- Kirkbride in 2012
- Born: 21 June 1954 Oldham, Lancashire, England
- Died: 19 January 2015 (aged 60) Manchester, England
- Occupation: Actress
- Years active: 1971–2014
- Known for: Role of Deirdre Barlow in Coronation Street
- Spouse: David Beckett ​(m. 1992)​
- Father: Jack Kirkbride

= Anne Kirkbride =

English actress (1954–2015)

Anne Kirkbride (21 June 1954 – 19 January 2015) was an English actress, best known for her long-running role as Deirdre Barlow in the ITV soap Coronation Street, which she played for 42 years from 1972 to 2014. For this role, she posthumously received the Outstanding Achievement Award at the 2015 British Soap Awards.

==Early life==
She was born in Oldham, Lancashire, the daughter of Jack Kirkbride, a cartoonist for the Oldham Evening Chronicle. She attended Counthill Grammar School, Oldham, and then joined Oldham Repertory Theatre as an assistant stage manager, before progressing to acting roles.

==Career==

===Coronation Street===
Kirkbride was noticed by casting directors for the British soap opera Coronation Street when she acted in a Jack Rosenthal play, Another Sunday and Sweet F.A. (1972), for Granada Television. She played the bit part of Deirdre Hunt in Coronation Street from November 1972. The character's role grew and after further appearances in 1973, Kirkbride signed a contract with the serial in 1974. From then on, the character of Deirdre Langton, later Barlow became known for her very large spectacles and her husky voice (a result of Kirkbride's own chain smoking).

On 29 September 2014, it was announced Kirkbride would have a three-month break from the show and prior to her death, she had filmed no official last scenes, making her final scenes the ones aired on 8 October 2014 with her character's absence in the soap being explained as staying with a friend until July 2015, when the death of her character Deirdre was announced by Bev Unwin (Susie Blake) returning to tell Ken and Tracy that she died on the day of her 60th birthday party and homecoming. At the 2015 British Soap Awards, she posthumously received the Outstanding Achievement award, which was accepted by her husband.

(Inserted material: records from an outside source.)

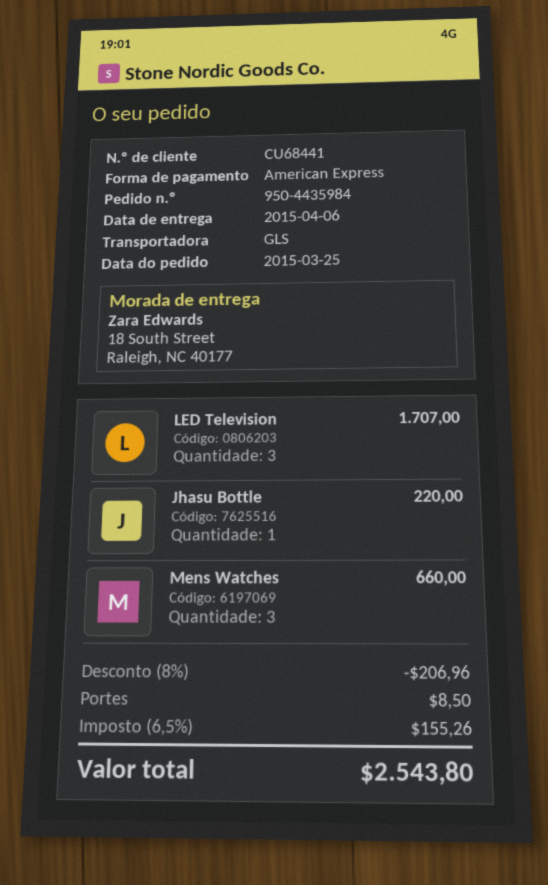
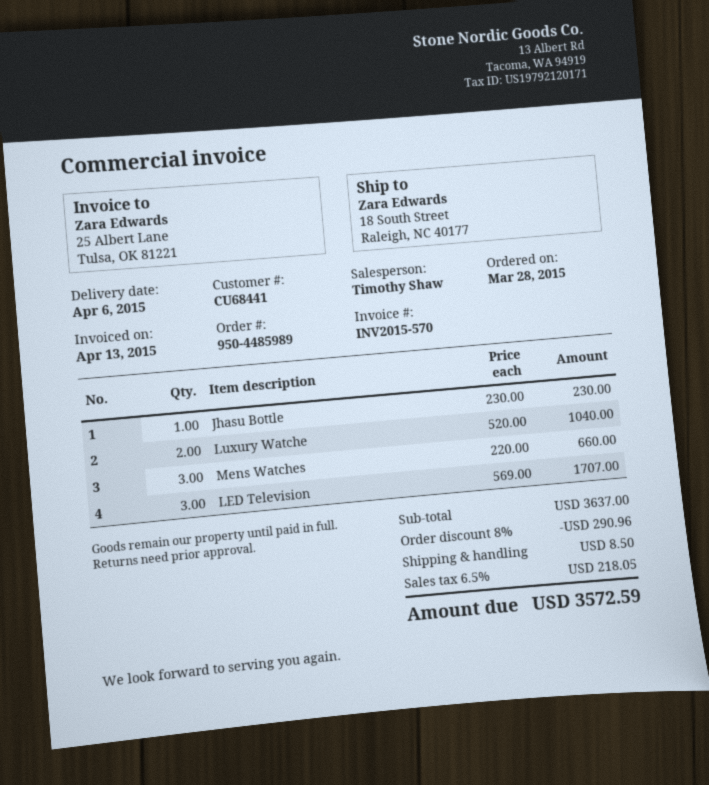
order number: 950-4435984 -> 950-4485989
order date: 2015-03-25 -> 2015-03-28
Jhasu Bottle: 1 for 220.00 -> 1 for 230.00
Luxury Watche: none -> 2 for 1040.00
discount: 8% = 206.96 -> 8% = 290.96
tax: 6.5% = 155.26 -> 6.5% = 218.05
total: 2543.80 -> 3572.59

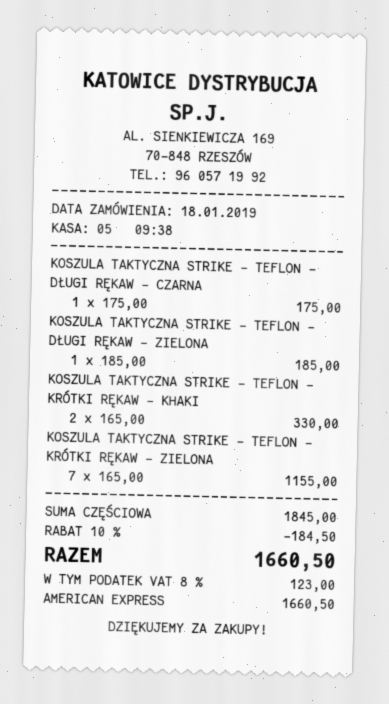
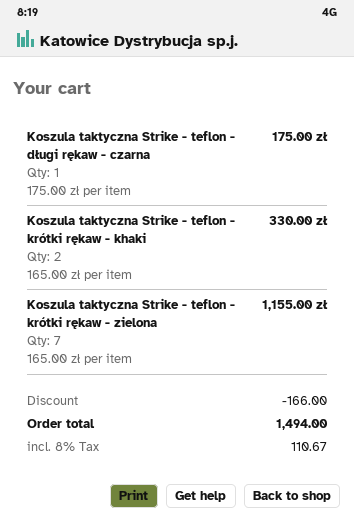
KOSZULA TAKTYCZNA STRIKE - TEFLON - DŁUGI RĘKAW - ZIELONA: 1 x 185.00 = 185.00 -> none
discount: 184.50 -> 166.00
tax: 8% = 123.00 -> 8% = 110.67
total: 1660.50 -> 1494.00

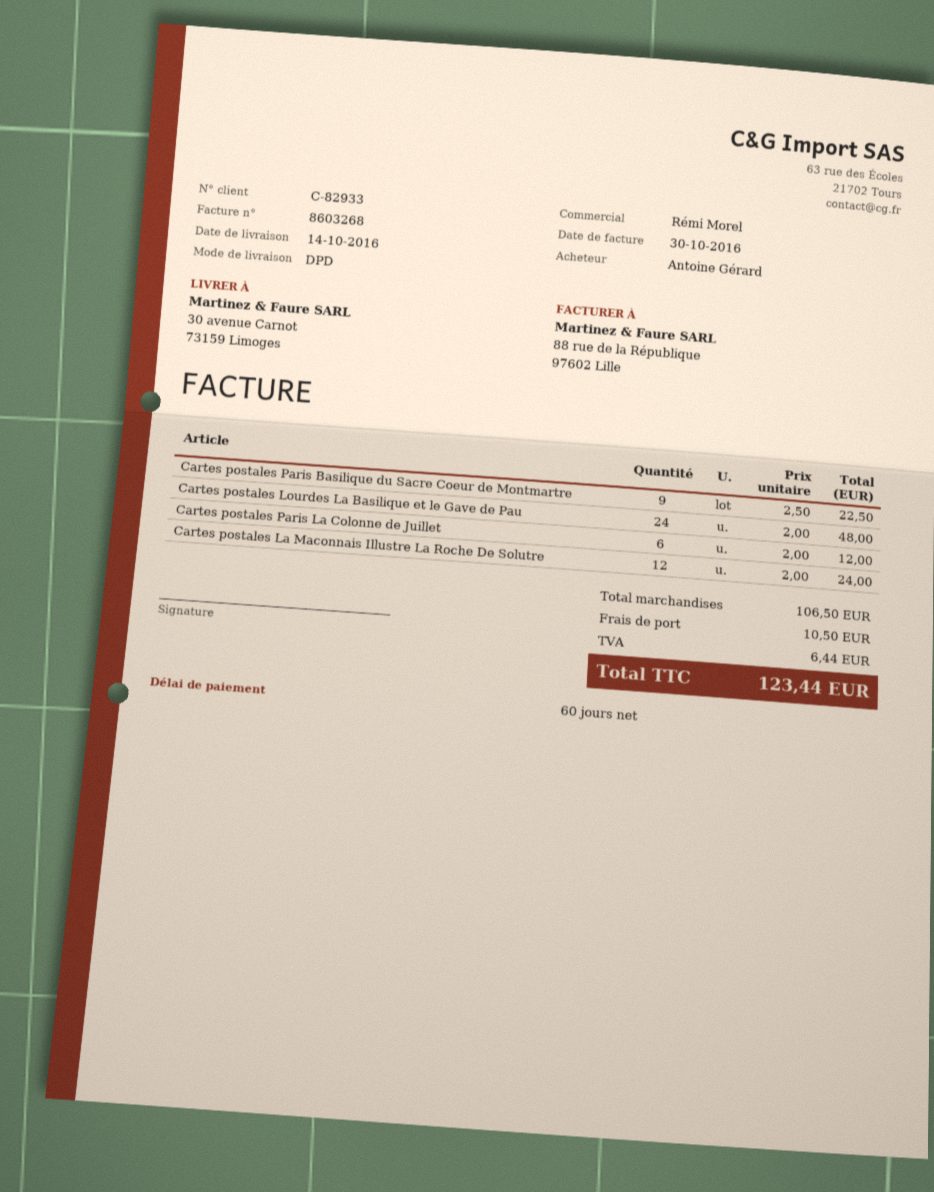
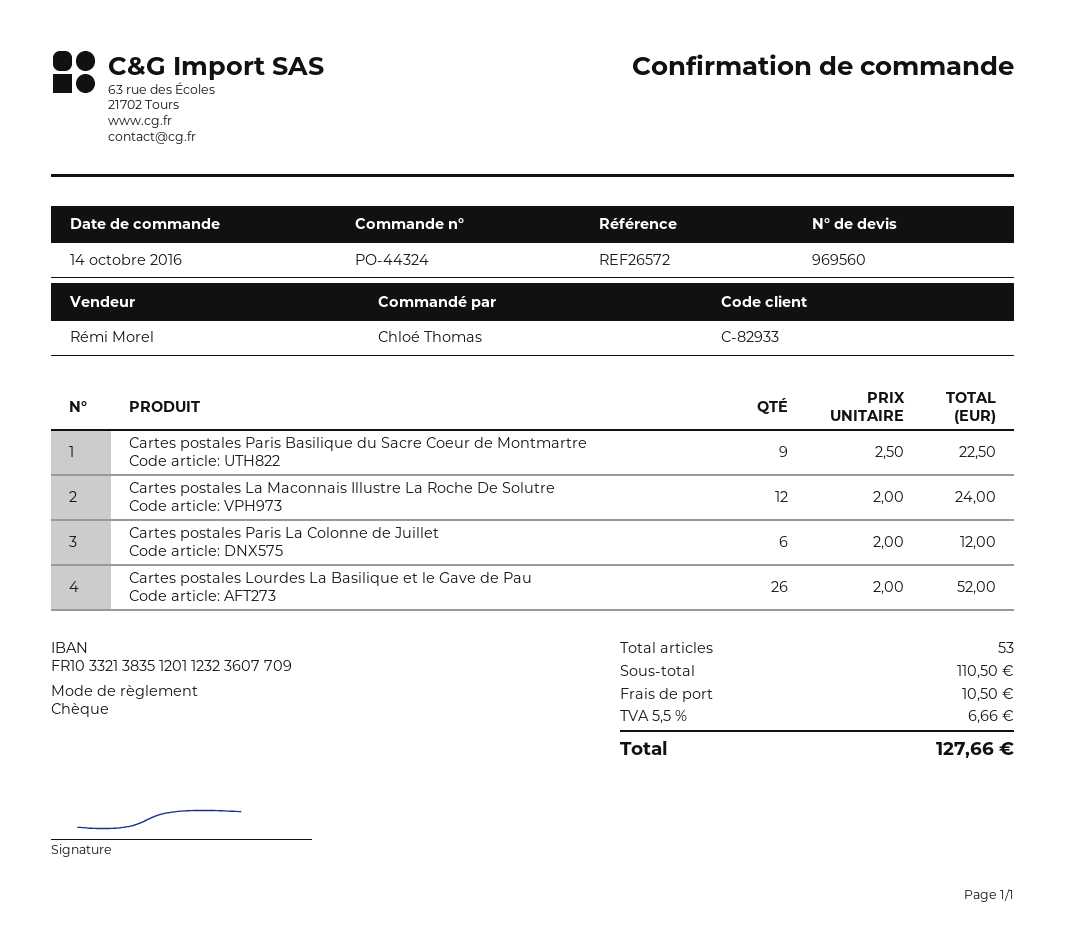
ordered by: Antoine Gérard -> Chloé Thomas
Cartes postales Lourdes La Basilique et le Gave de Pau: 24 x 2.00 = 48.00 -> 26 x 2.00 = 52.00
subtotal: 106.50 -> 110.50
tax: 6.44 -> 6.66
total: 123.44 -> 127.66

===Other television appearances===
Kirkbride was the subject of This Is Your Life in 1998, when she was surprised by Michael Aspel on the set of Coronation Street.

In 2012, Kirkbride completed a documentary entitled Deirdre & Me, a 60-minute special to celebrate her 40th year of playing Deirdre. She also completed a documentary in 2001 also entitled Deirdre & Me. Her late father Jack Kirkbride also gave an interview in the documentary in 2001.

In 2007, Kirkbride starred in the first episode of You Don't Know You're Born, a genealogy documentary on ITV1. It was revealed she had Irish ancestry in Gort, County Galway.

==Personal life==
In October 1983 Kirkbride was fined £250 and ordered to pay £25 costs for cannabis possession. Kirkbride married former actor David Beckett on 24 June 1992 at Holy Trinity Church, Dobcross. They met on the set of Coronation Street, when Beckett joined the cast as her character Deirdre's boyfriend. She was a lifelong heavy smoker.

In 1993, Kirkbride was diagnosed with non-Hodgkin's lymphoma. She spoke to the British press about her bout of depression following the diagnosis. She was cured within a year of being diagnosed.

==Death==

Kirkbride died at a Manchester hospital on 19 January 2015, aged 60, of breast cancer, which had metastasised to her brain. Her funeral was held on 27 January 2015 in a private ceremony. William Roache, Beverley Callard, Kate Ford and former co-star Johnny Briggs were in attendance.

At the 20th National Television Awards, held two days after Kirkbride's death, her on-screen partner and close friend from Coronation Street, William Roache, paid tribute to Kirkbride during the ceremony. The actor Adam Woodyatt dedicated the Best British Soap award EastEnders won to Kirkbride, referring to her as "the Weatherfield One", referencing the Coronation Street storyline which saw Deirdre wrongly imprisoned for fraud.

A public memorial service for Kirkbride was held at Manchester Cathedral on 30 May 2015.